=== RAW DATA ===
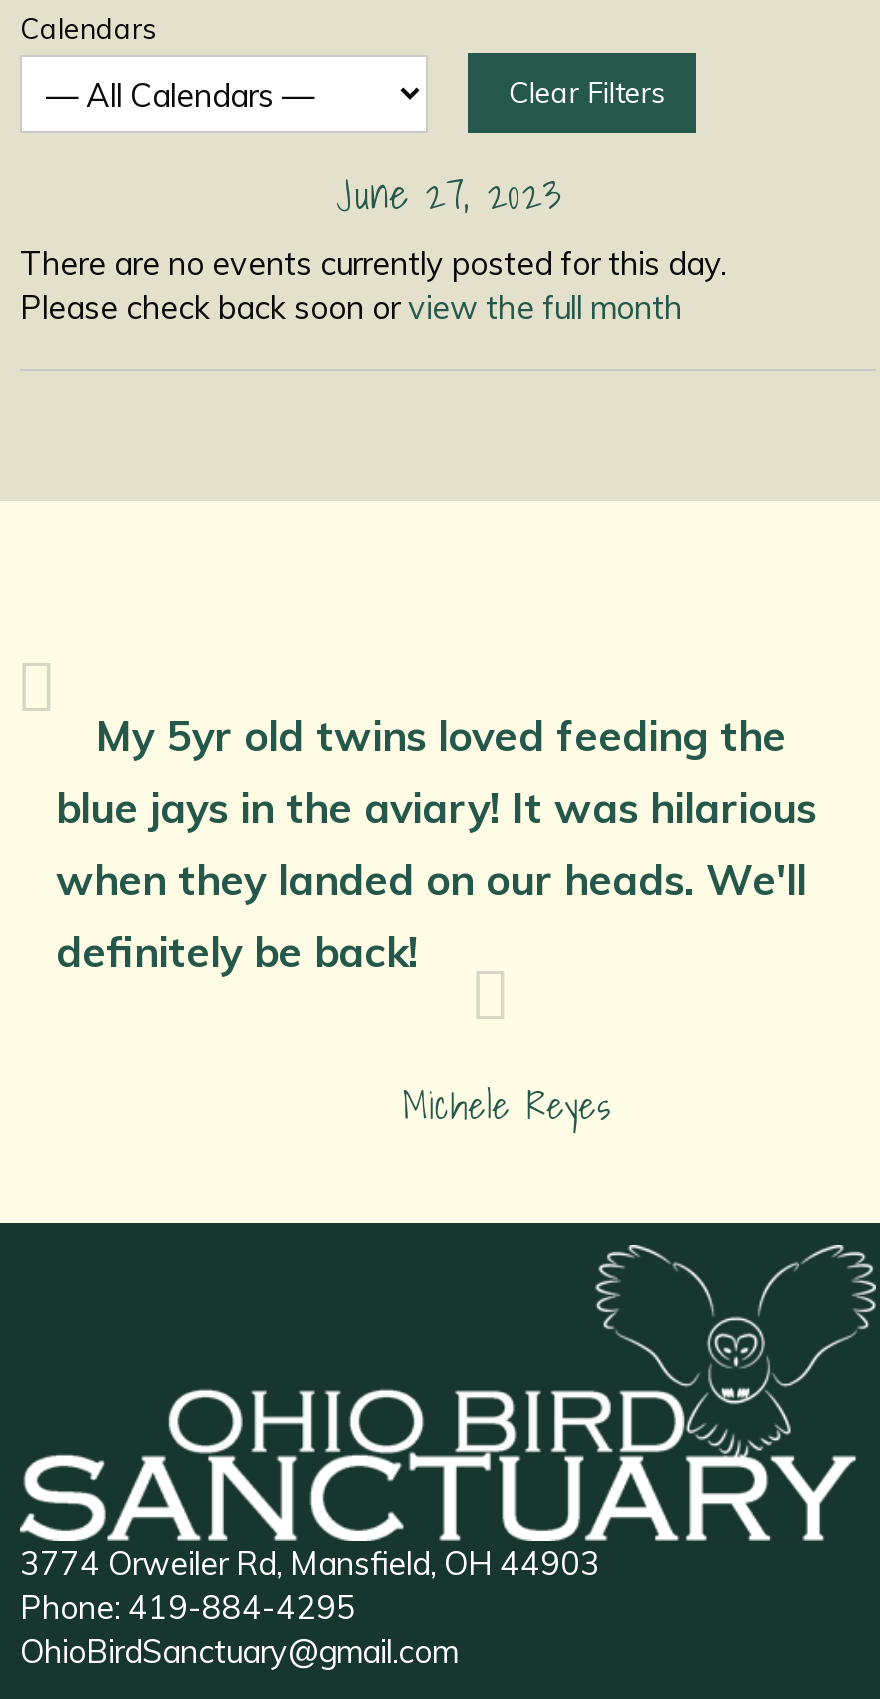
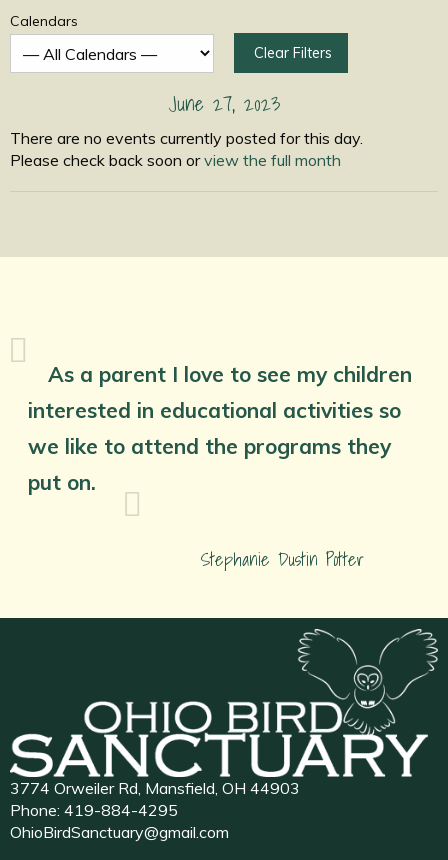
- My 5yr old twins loved feeding the
- blue jays in the aviary! It was hilarious
- when they landed on our heads. We'll
- definitely be back!
+ As a parent I love to see my children
+ interested in educational activities so
+ we like to attend the programs they
+ put on.

- Michele Reyes
+ Stephanie Dustin Potter
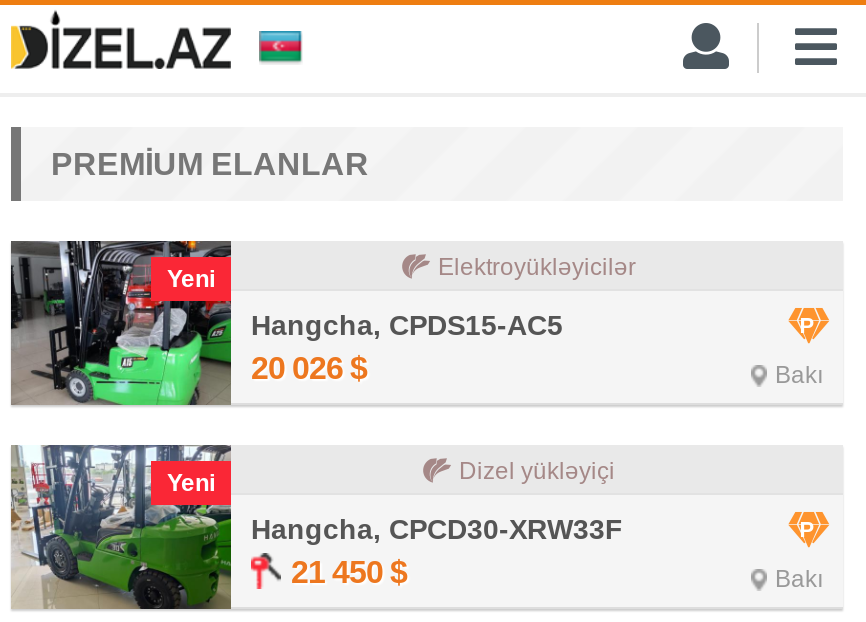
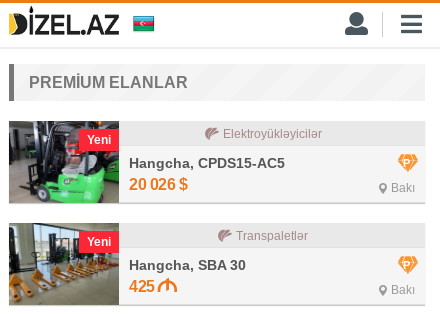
- [image]
- Hangcha, CPCD30-XRW33F
- 21 450 $
+ [image]
+ Hangcha, SBA 30
+ 425

- Dizel yükləyiçi
+ Transpaletlər
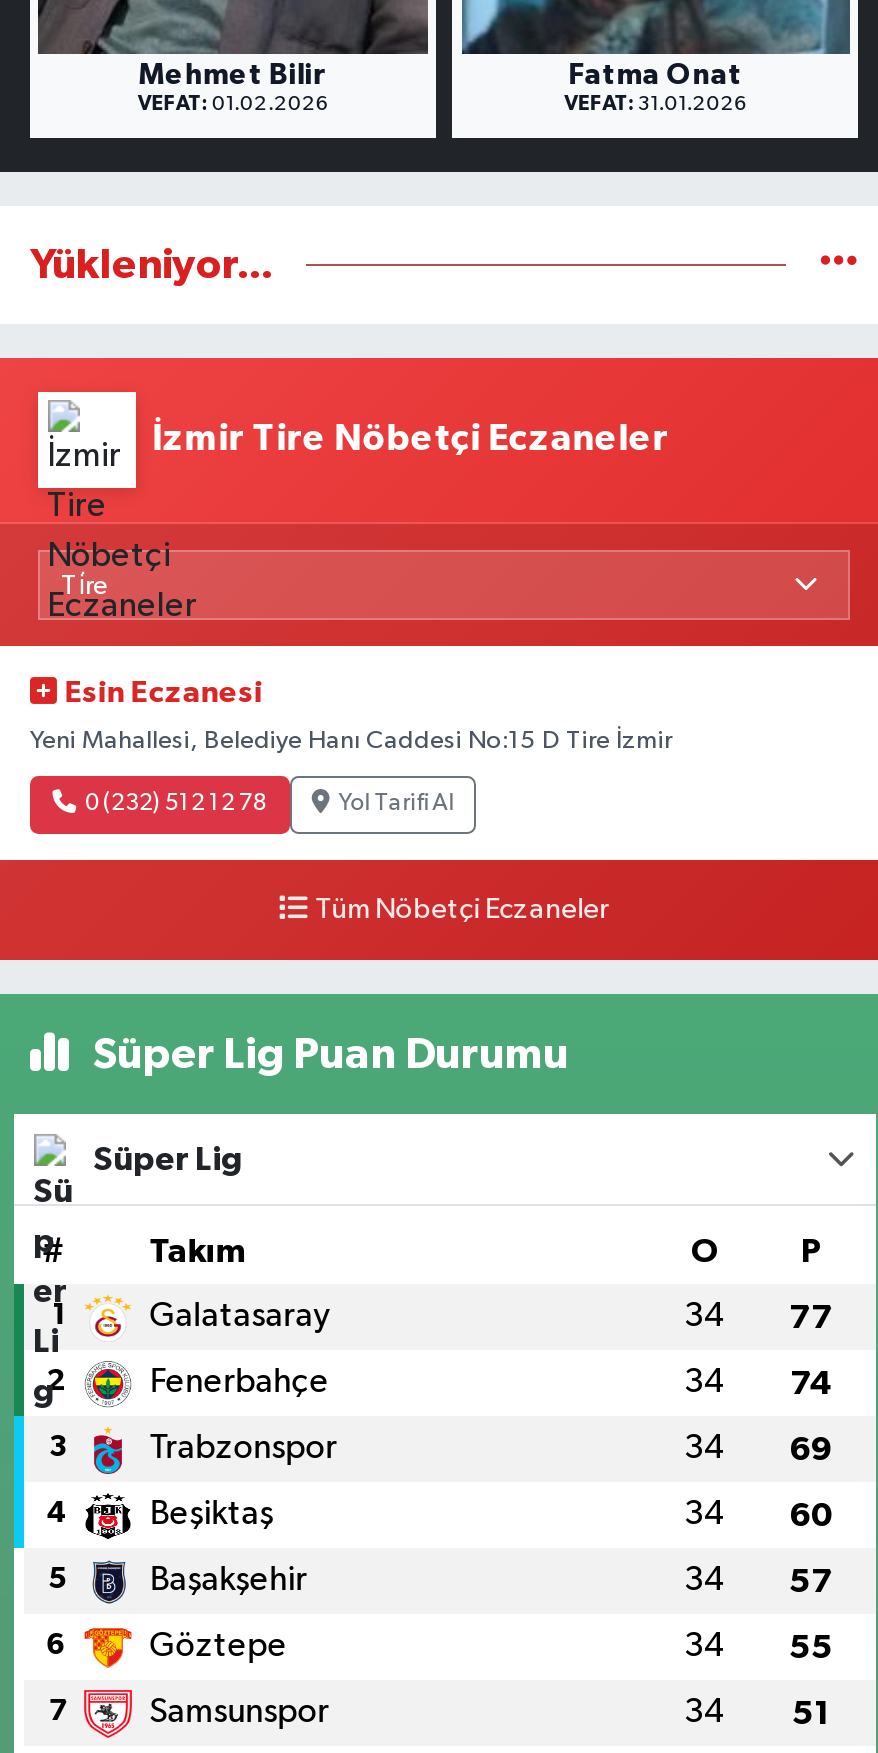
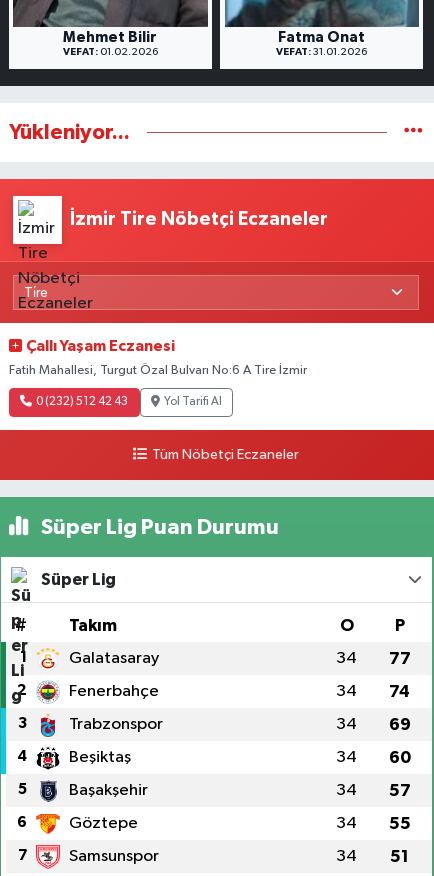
- Esin Eczanesi
+ Çallı Yaşam Eczanesi

- Yeni Mahallesi, Belediye Hanı Caddesi No:15 D Tire İzmir
+ Fatih Mahallesi, Turgut Özal Bulvarı No:6 A Tire İzmir

- 0 (232) 512 12 78
+ 0 (232) 512 42 43
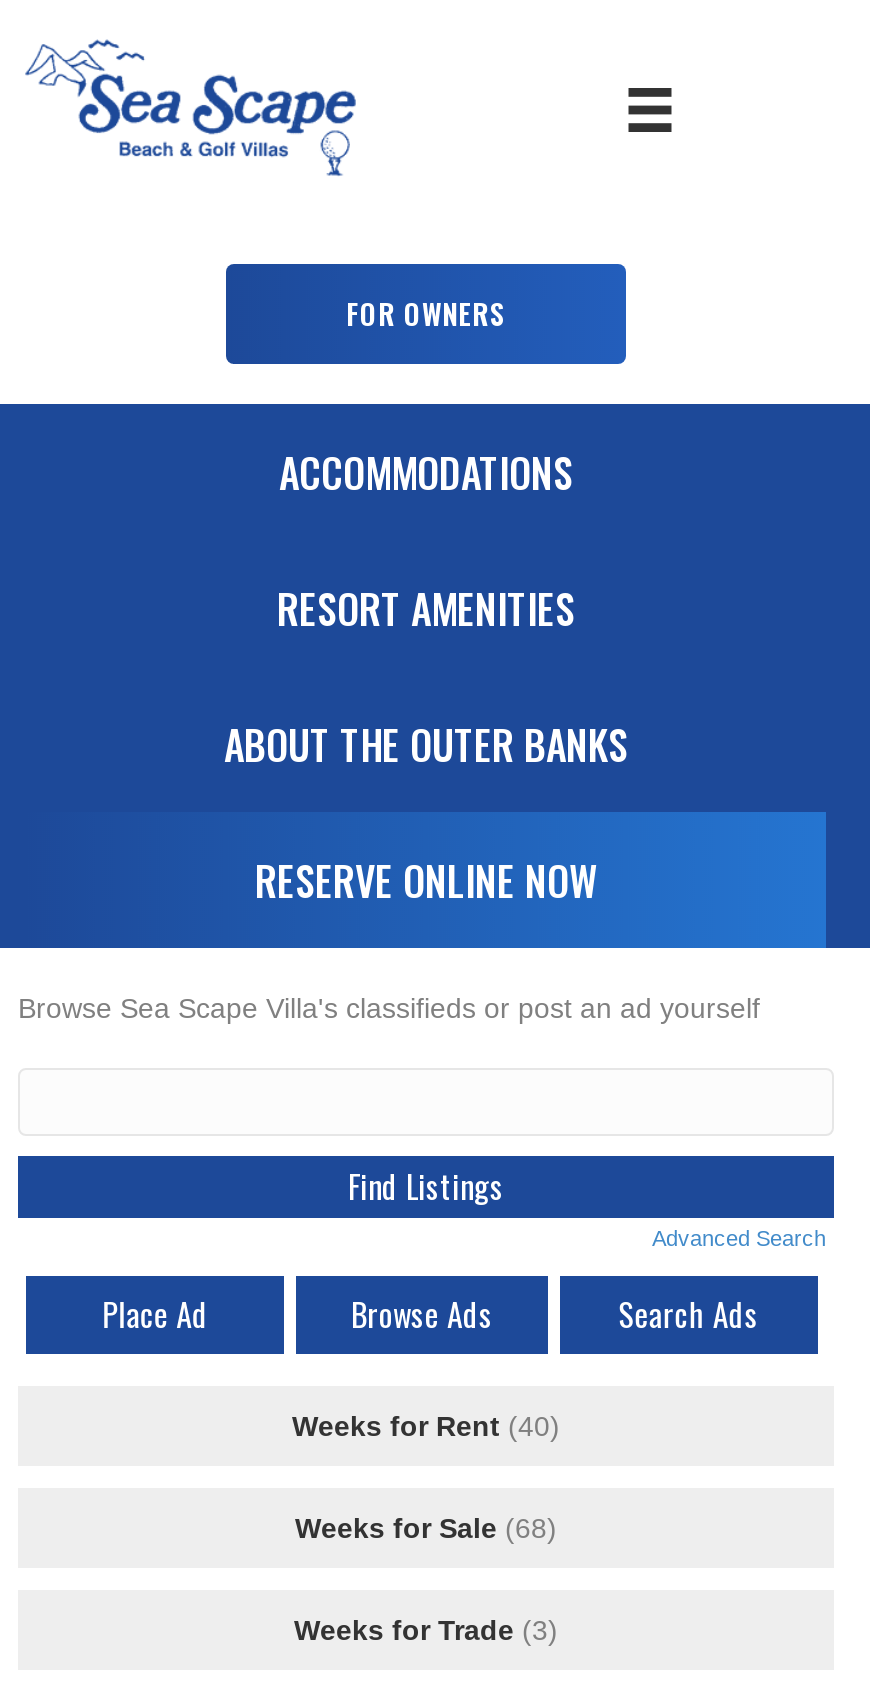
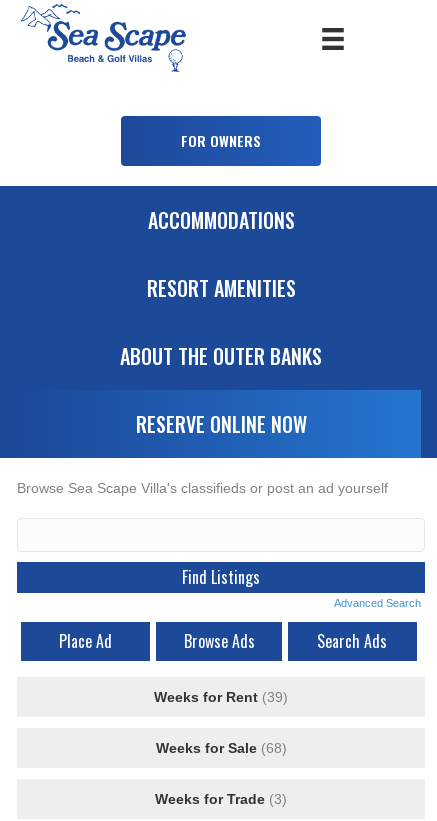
- Weeks for Rent (40)
+ Weeks for Rent (39)
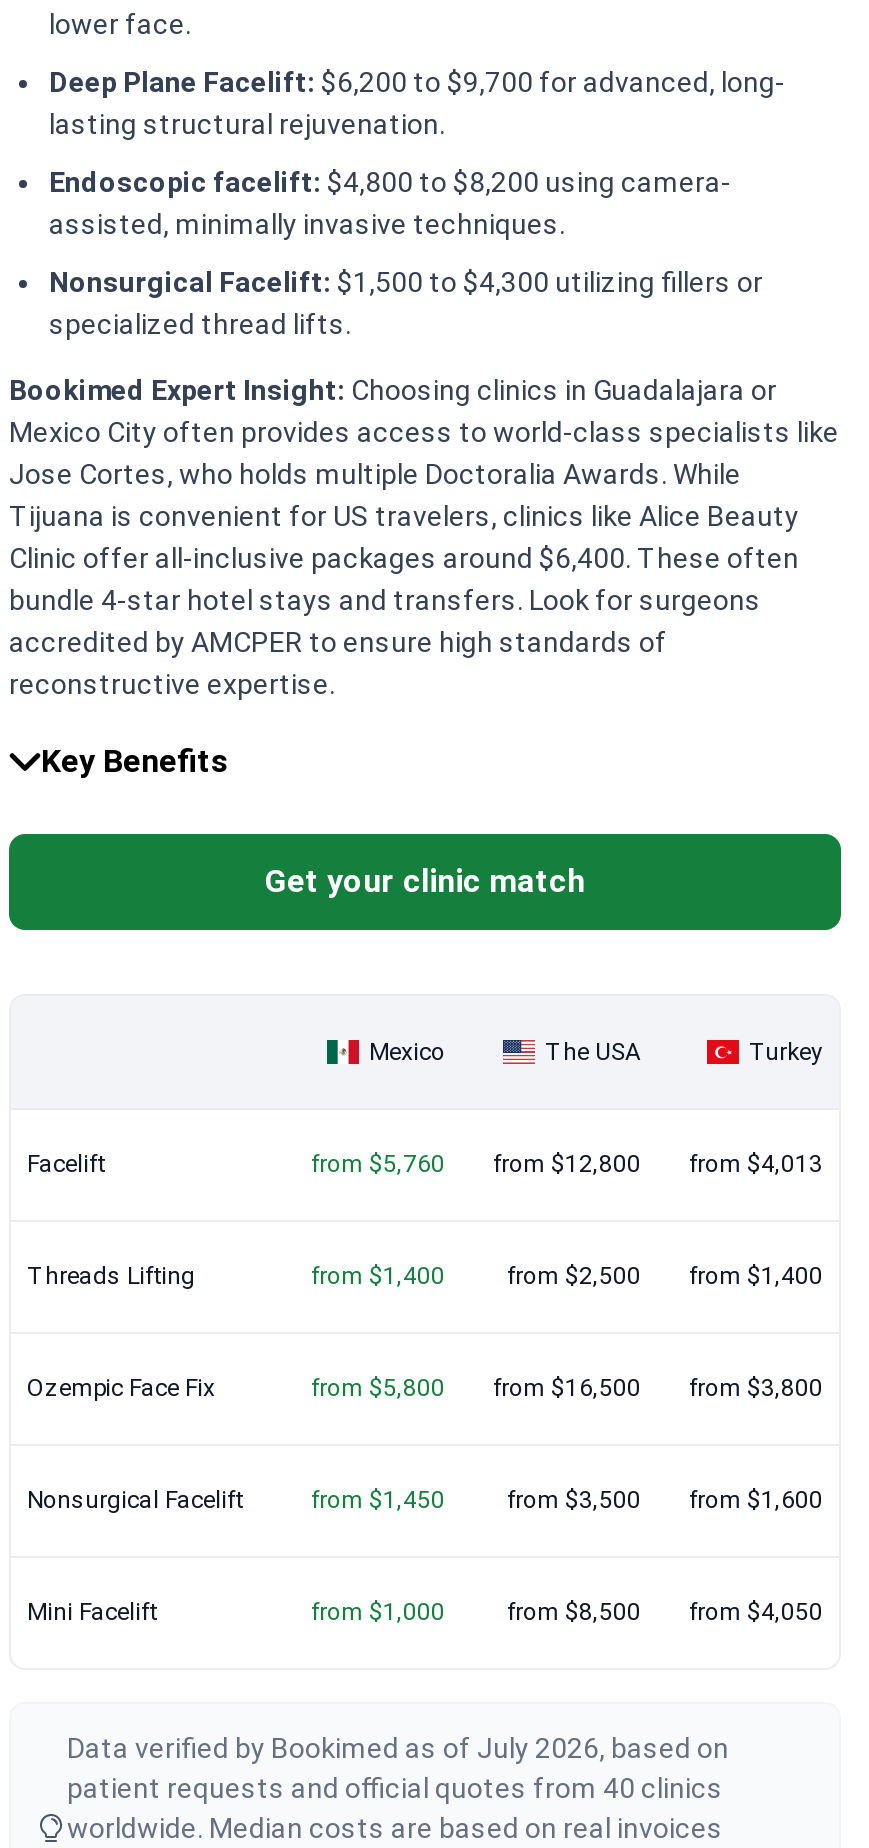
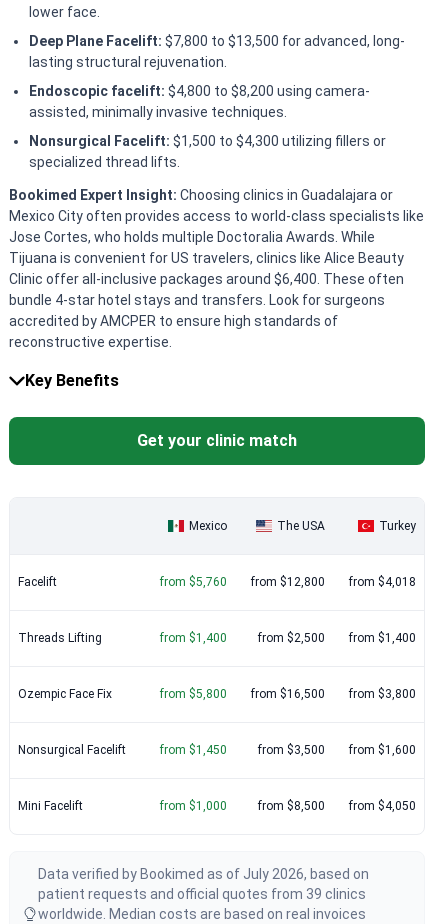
- Deep Plane Facelift: $6,200 to $9,700 for advanced, long-
+ Deep Plane Facelift: $7,800 to $13,500 for advanced, long-

- from $5,760 from $12,800 from $4,013
+ from $5,760 from $12,800 from $4,018

- patient requests and official quotes from 40 clinics
+ patient requests and official quotes from 39 clinics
===
# [TASK TO CARRY OUT]
For every line of the records above that holds the word "Tire", count one, and state the total only.

# [TASK ANSWER]
2